Work woes and fertility issues, female friendships and marital challenges are among the factors at play in this satirical novel.
Some of the details of the day-to-day life of Jen, the overly accommodating protagonist of Winter’s debut novel, will sound all too familiar to many young women: the cavalier (not to say cruel) treatment she receives at the company where she works, a vanity charitable foundation that purports to empower women while robbing Jen of her own sense of self; the sweet husband she dearly loves yet wishes was more of an economic provider; the college friends she feels closest to but can’t help envying; the struggle to conceive a child—in Jen’s terms, a “hypothetical tiny future boarder”; and the squelched yearning for some kind of self-actualization, although Jen and her crew would probably dismiss the very concept as sounding too much like something Leora Infinitas, the TV sitcom star–cum-socialite who heads the nonprofit at which Jen works, would hold a board meeting to discuss. When she’s not toiling away at her pointless job—her chief duties are writing memos no one reads; devising acronyms no one likes; and reading the heartfelt, meandering musings of the privileged women Jen and her caustic-yet-caring work pal, Daisy, have dubbed “the Judys”—Jen makes art and is actually a gifted portraitist. Her work evokes the hidden, perhaps happy, perhaps sinister inner lives of her subjects, and over the course of the novel she finally begins to get a handle on her own inner life. While at times the story veers uneasily between the broadly farcical and intimately emotional, it gains momentum as it goes along.

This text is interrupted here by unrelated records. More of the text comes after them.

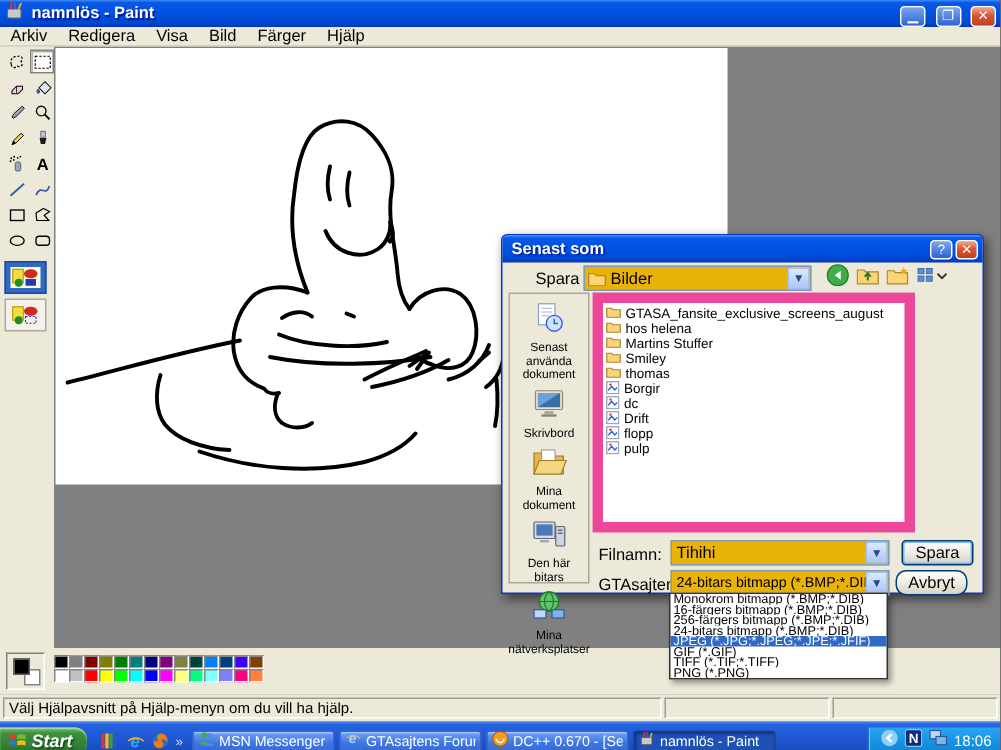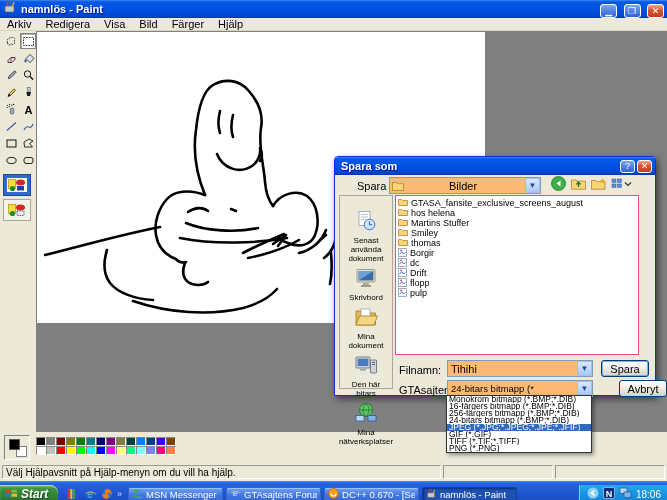"Spara som" span.dlg-title { text: Spara -> Senast }
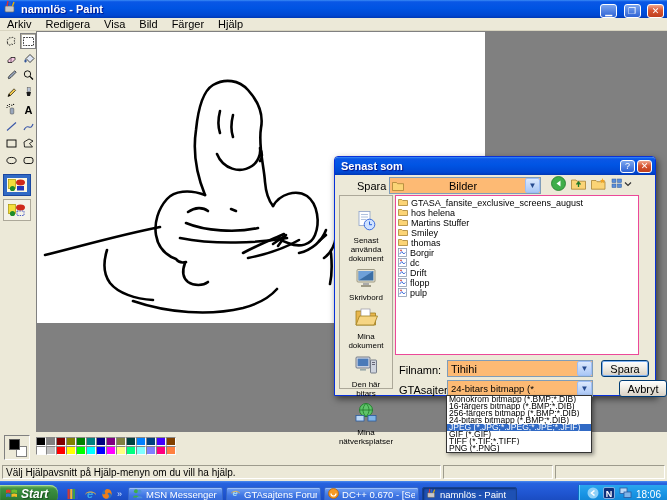"Bilder" .combo { background: #fdba74 -> #eab308; gap: 42px -> none }
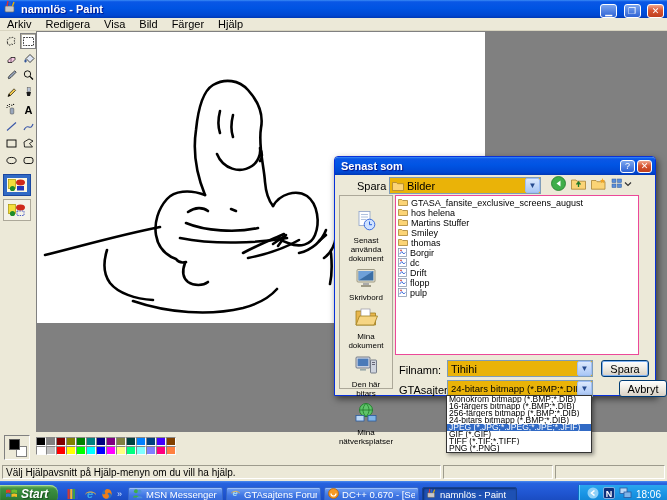"GTASA_fansite_exclusive_screens_august" #filelist { border: 1px solid #ec4899 -> 7px solid #ec4899; width: 244px -> 215px }
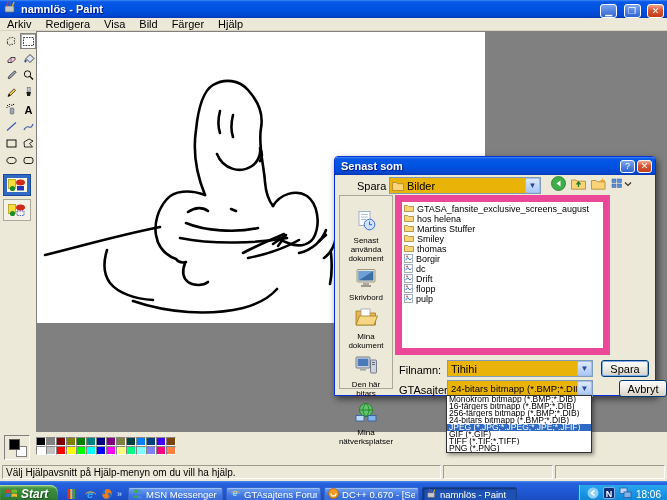"Senast använda dokument" #placesbar { padding-top: 13px -> 4px }
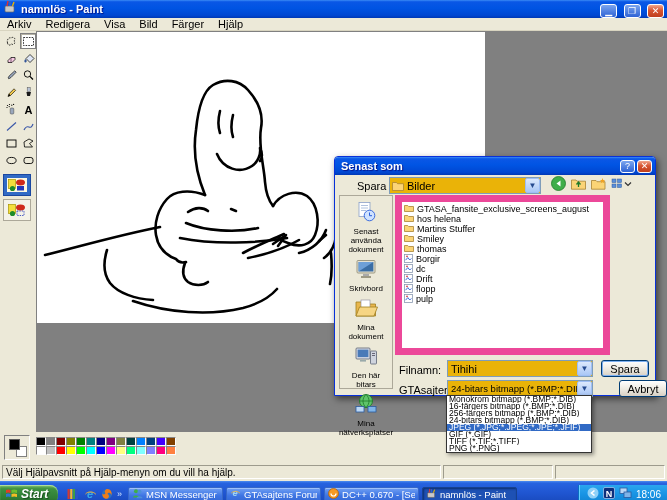"Avbryt" button.xp-btn { border-radius: none -> 7px; left: 284px -> 262px }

At a certain point, Winter’s hold on the plot, her characters, and, as a result, her readers becomes surer as it leads to its satisfying conclusion.
Half rollicking sendup of celebrity philanthropy and half meaningful meditation on marriage, friendship, family, and adulthood, Winter’s curious, captivating novel seems to teeter at times between split purposes but ultimately finds a pleasing balance.